Чародей осторожно поднялся — от беса их закрывала каменная арка — и сделал знак архиепископу. Тот встал рядом, сжимая в одной руке посох, в другой факел. Стараясь не шуметь, Сокол вытащил из ножен меч.

Бесенок, бормоча себе под нос какую-то песенку или прибаутку, шёл, приплясывая, по переулку. Он заглядывал в каждую дыру, в каждый закуток — не спрятался ли кто, не замешкался ли? Увидев распахнутую настежь дверь, бесёнок остолбенел — вот она, удача! Не каждую ночь можно встретить открытую дверь в объятом ужасом городе. Подклет, понятно, пуст. Но там вполне может оказаться лаз наверх. А не лаз так дыра, или щель — много ли им, бесам, нужно. То-то хозяева дома завизжат, увидев как из подпола лезут ночные кошмары. А кто виноват? Двери запирать надо.

Прежде чем звать остальных, бесёнку захотелось осмотреть находку самому. Самому найти щель или дыру, чтобы потом, между делом, указать на неё собратьям. Чтобы, значит, зауважали.

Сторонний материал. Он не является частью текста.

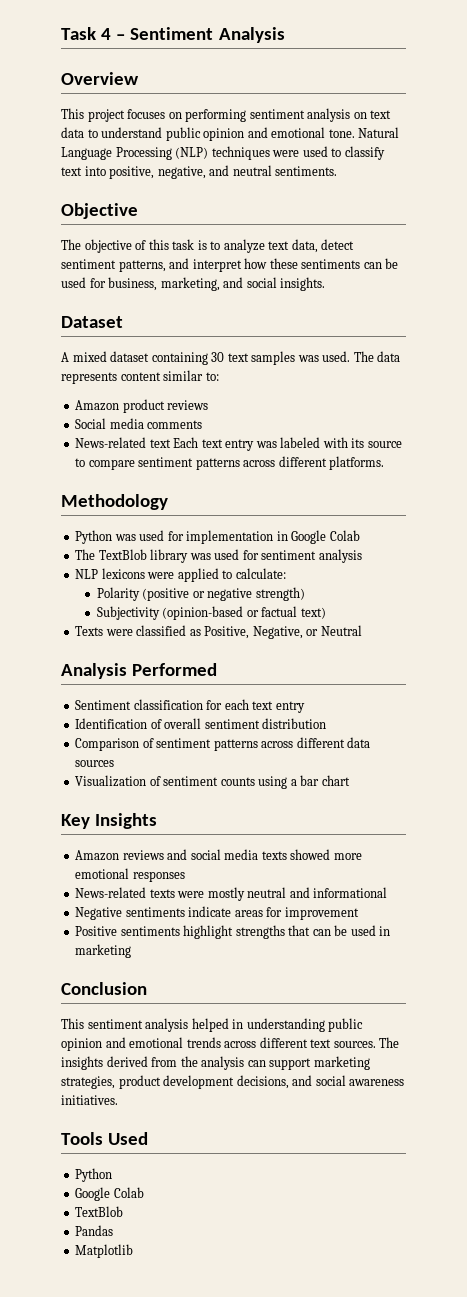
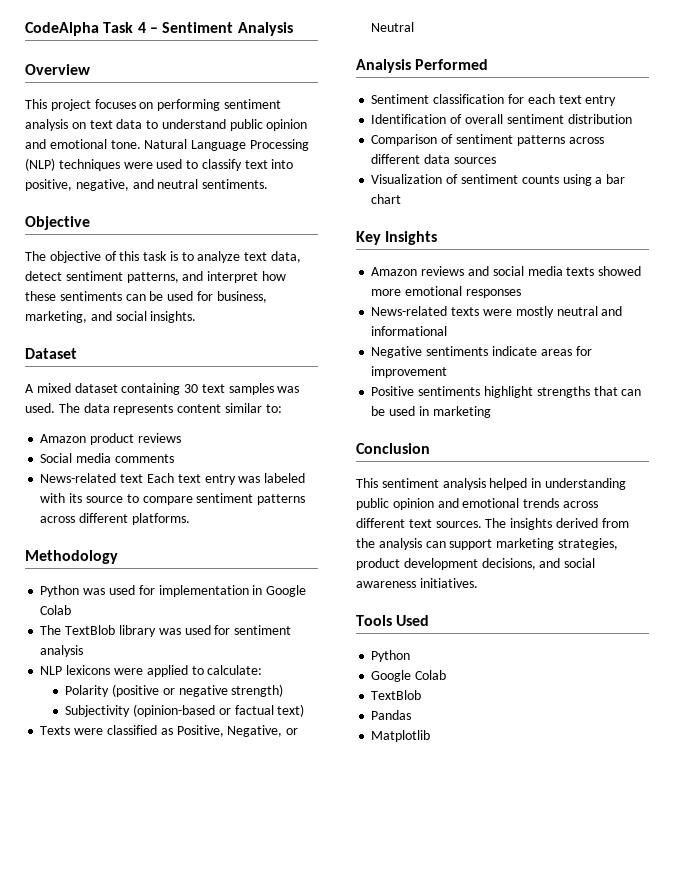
- Task 4 – Sentiment Analysis
+ CodeAlpha Task 4 – Sentiment Analysis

Он слишком поздно почуял ловушку. Бросился к выходу, но из тени улицы уже бежали два страшных старикана с замотанными головами и факелами в руках. «Вот какая она, бесова-то смерть!» — подумал бесёнок. Он попытался рвануть в сторону, проскочить под рукой, но тут один из стариканов взмахнул посохом. Обожгло до костей нестерпимой болью, сильно отбросив назад. Бесёнок даже сознание на время потерял, или что у него там вместо сознания.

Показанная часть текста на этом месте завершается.